Transplanting Gut Microbes from Long-Lived Humans into Mice to Assess the Outcomes

It is well known that the gut microbiome is influential on long-term health, and undergoes detrimental changes with advancing age. Beneficial species decline, while inflammatory and otherwise unhelpful species prosper. The reasons for these changes are not well understood, but probably involve a combination of many factors, such as diet, immune dysfunction, and so forth. There is a growing interest in the research community in assessing the contribution of gut microbiome changes to degenerative aging, and finding ways to reverse those changes.

The study noted here is less interesting for the presented data, and more interesting for demonstrating that one can in fact transplant gut microbes from a human to a mouse and expect to see results that mimic the quality of the human microbiome. Thus transplants from long-lived humans - with what is assessed via other measures to be a better, more youthful, more diverse gut microbiome - leads to healthier mice than is the case for transplants from an average older person with a more degraded gut microbiome. That this can be accomplished might lead to faster progress towards treatments that adjust the gut microbiome to a more beneficial state.

The most direct, blunt approach to therapy is some form of fecal microbiota transplant from young donor to old individual. In short-lived animal species, this resets the gut microbiome to a more youthful state and extends healthy life. In human medicine, fecal microbiota transplants are already carried out for severe conditions in which the gut is overtaken by pathological microbes. The challenges in implementation largely involve screening out undesirable microbes that a young donor can keep suppressed but an old recipient would struggle with. A possibly better approach would be a probiotic strategy of some sort, in which large volumes of desirable microbes are provided orally, encapsulated in a way that allows for their survival into the gut. These classes of therapy are close to practical realization, at present only lacking the will and the funding to move ahead.

Transplant of microbiota from long-living people to mice reduces aging-related indices and transfers beneficial bacteria

The interactions between gut microbiota and their host have become a popular topic in research. There is growing evidence to suggest that a close relationship exists between gut microbiota and aging. Age-related changes in gut microbiota occur widely among animals, with evidence of this ranging from insects to mammals. Human-based studies have revealed a trend in age-related microbiota features, which shows an increase in gut microbiota diversity from infants to adults, followed by a decrease as adults age. Researchers found signatures of extreme longevity in gut microbiota composition that were related to extreme aging. Others found 11 features shared among long-living Chinese and Italian people, including higher alpha diversity and operational taxonomic units (OTUs); they also showed that long-living people had greater gut microbiota diversity than a younger group among Chinese and Japanese populations.

High microbiota diversity has been associated with good health in general. Early research on the gut microbiota of elderly people has indicated that healthier subjects have significantly greater gut microbiota diversity than those in long-term residential care. Overall, the information obtained from studies such as these suggests that long-living people can serve as an acceptable model to investigate whether gut microbiota is a feasible target for promoting healthy aging. However, the exact roles that the microbiota play still require investigation.

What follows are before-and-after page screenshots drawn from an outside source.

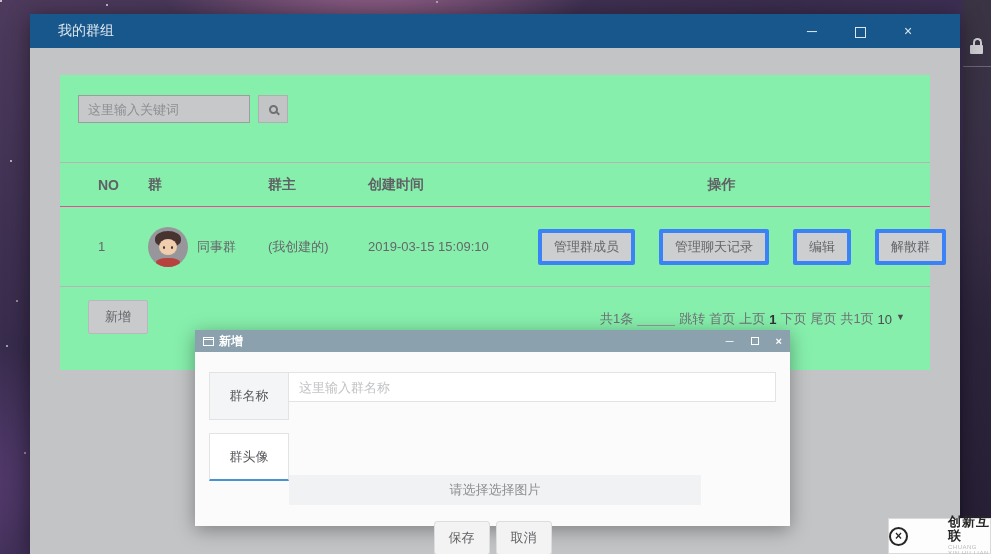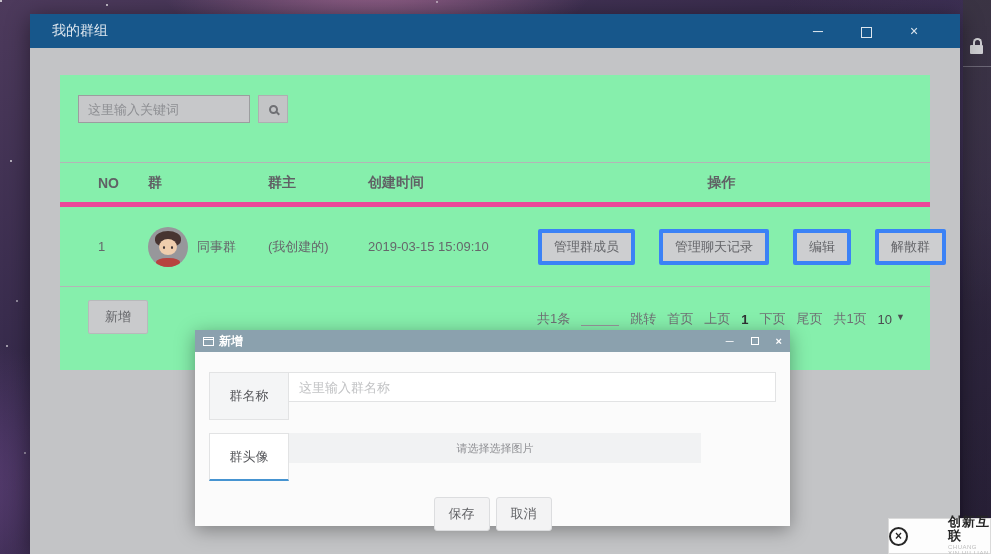"我的群组" .titlebar { padding: 0 22px -> 0 28px }
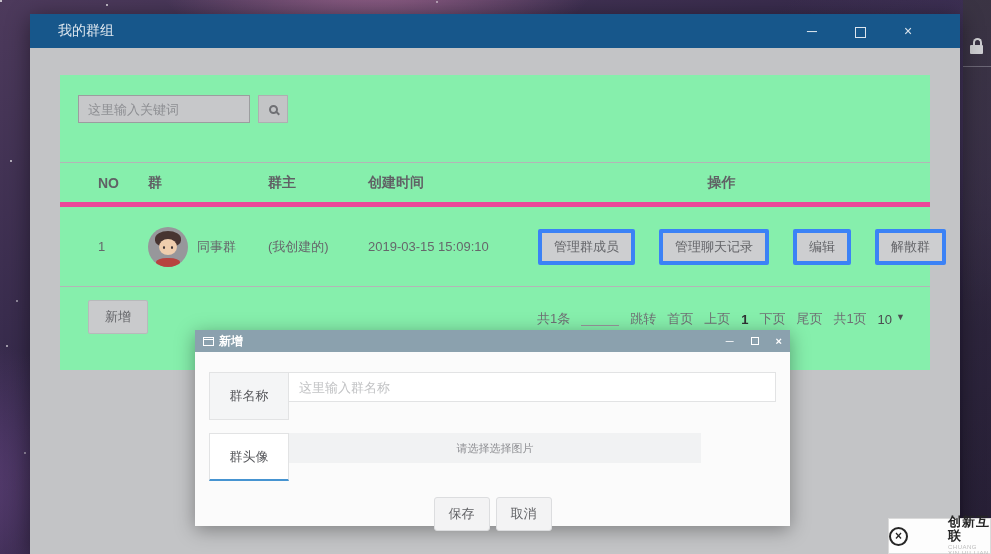"NO" .thead { border-bottom: 5px solid #ec4899 -> 1px solid #ec4899 }
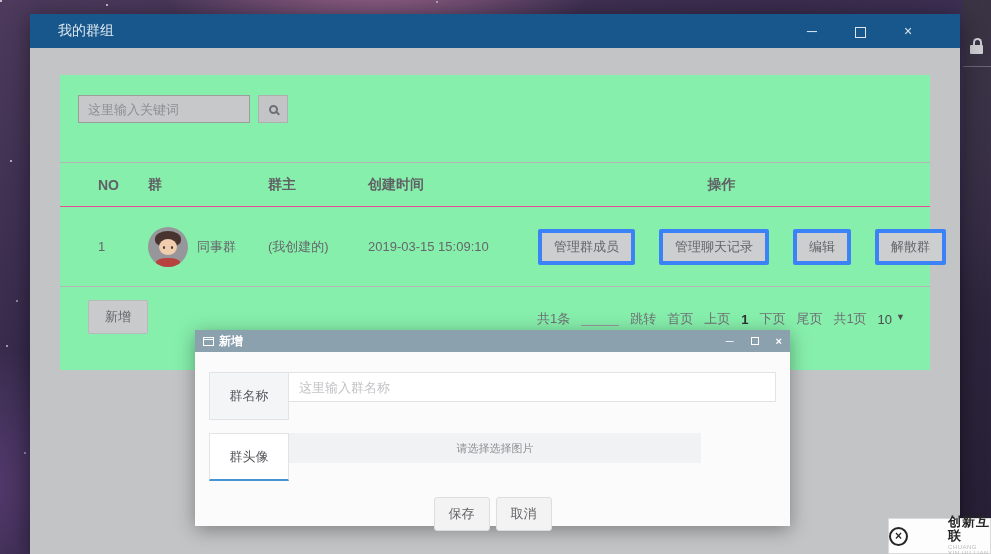"共1条" .pagination { gap: 11px -> 4px }
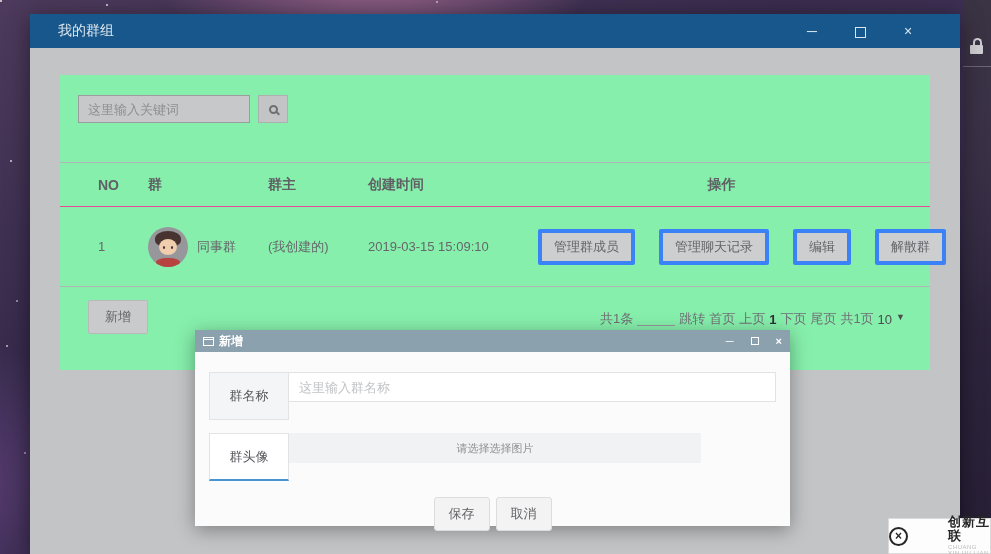"请选择选择图片" .f-picker { font-size: 11px -> 13px; margin-top: none -> 42px }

Studies in animal subjects have shown that age-related microbiota can affect the lifespan of the host. Ten-day-old and 30-day-old Drosophila were used as microbiota donors for 10-day-old Drosophila. The lifespan of the 10-day-old transplant group lived significantly longer than the 30-day-old transplant group, and had a decreased frequency in intestinal barrier dysfunction. Subsequently, researchers transplanted the gut contents of young and old African turquoise killifish to old fish. Consistent with the results from Drosophila, fish transplanted with feces from young donors had a longer lifespan and were significantly more active. These results suggest that the gut microbiota of young individuals can slow host aging and prolong the lifespan of the tested species.

In the current study, the hypothesis that the gut microbiota of long-living people has the ability to delay host aging compared with those of average lifespan, is tested. To test this hypothesis, the gut microbiota of long-living (L group) and typical aging elderly people were transplanted into antibiotic-treated mice, which were then analyzed for differences in gut microbiota and aging indices. L group mice demonstrated greater microbiota diversity and beneficial bacteria, such as probiotic genera and short-chain fatty acid producers. Importantly, aging-related indices, such as lipofuscin and β-galactosidase accumulation, were less in the L group. Our experiment provided primary evidence that the gut microbiota of long-living people has the ability to delay host aging.